Rotor-stator interaction and vortex rope in the high-head variable speed reversible pump-turbine operating at minimum head

The pumped storage hydropower (PSHP) has large head variations during its cyclic operation, and using variable speed units of reversible pump turbines (RPT) can extend its operating range and grid stability. In minimum head conditions, the performance of RPT in turbine mode is more important because it may experience fatigue and vibrations due to hydraulic instabilities caused by rotor-stator interaction (RSI) in vaneless space and vortex rope in the draft tube. Therefore, it is important to investigate these phenomena in the RPTs operating at minimum head. At minimum head and flow rate, the variable speed RPT controller adjusts the rotational speed to the value that yields the highest efficiency, and the rotational speed becomes "fixed" at that operating condition. The present work investigates RSI and vortex rope and its associated pressure fluctuations (PFs) in RPT at minimum available head operating conditions.

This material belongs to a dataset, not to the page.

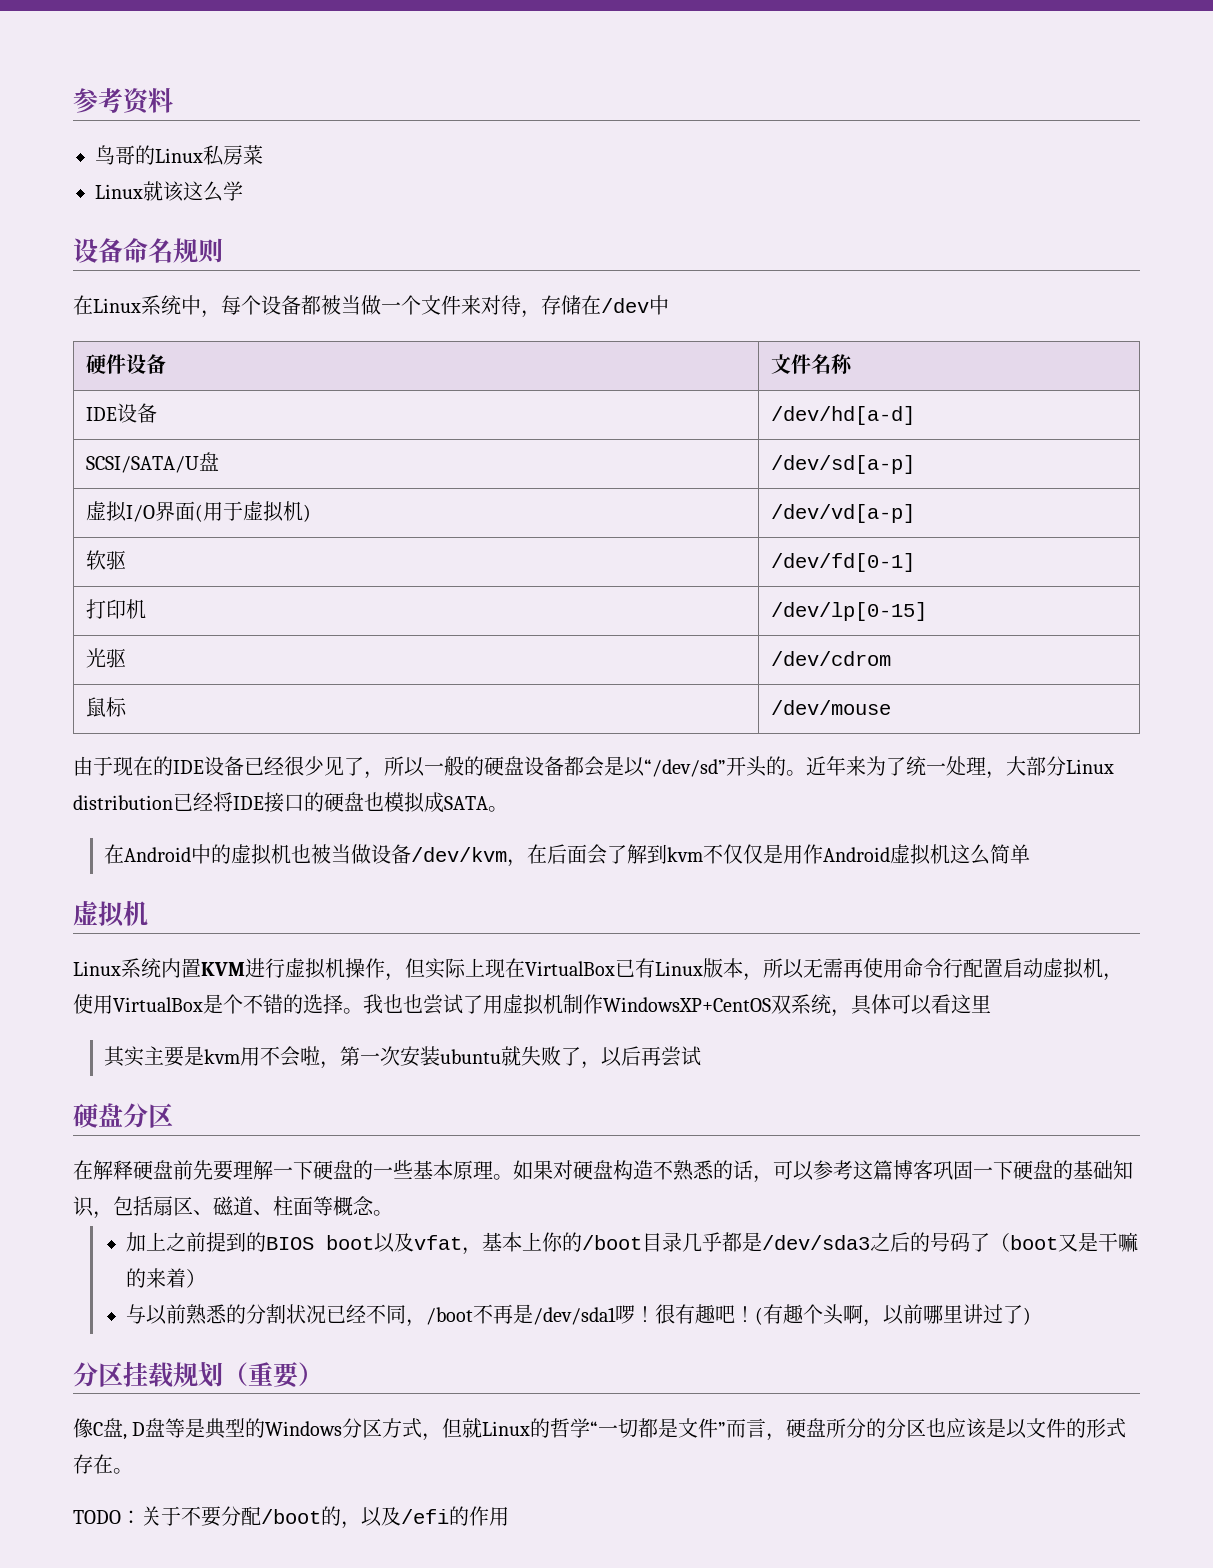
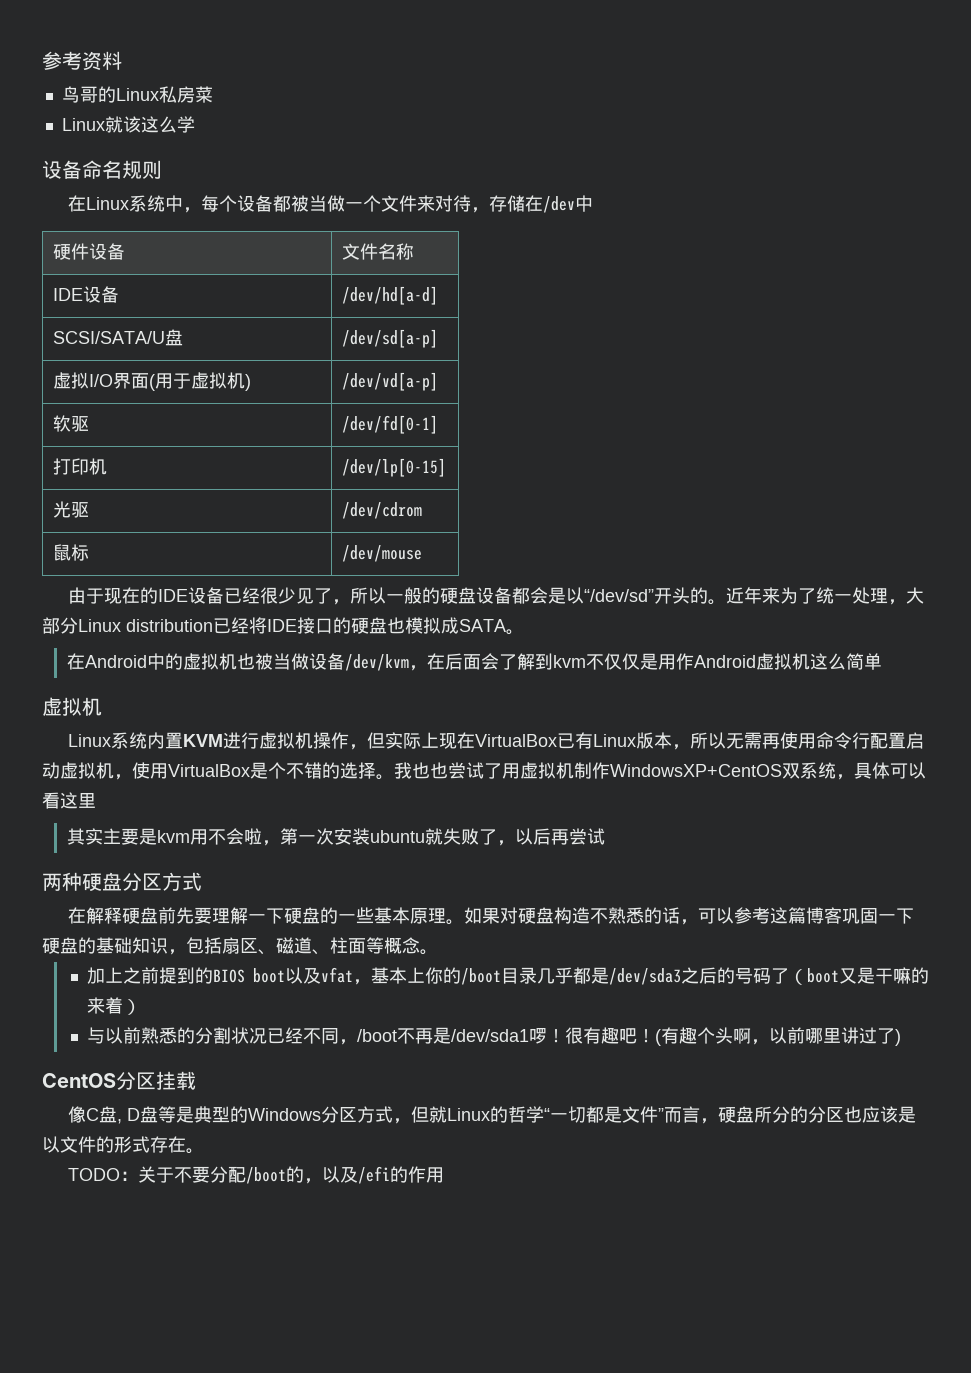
(702, 1056) none -> [42,872,82,891] 两种
(173, 1115) none -> [162,872,202,891] 方式
(1032, 1316) none -> [42,1073,116,1088] CentOS
[173,1361,323,1388] 规划（重要） -> (196, 1080) none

The analysis was performed at the best efficiency point (BEP) and minimum head with three flow rates having fixed rotational speed (corresponding to the highest efficiency). It was observed that the pressure fluctuates in the vaneless space because of the RSI as a result of the presence of a low-pressure stagnation region at the inlet of the pressure side of the runner blade. The vortex rope developed in the draft tube because of the presence of a stagnation region at its center as a result of the high-velocity gradient. It can be concluded that the main source of PF in the RPT at minimum head operating condition is RSI.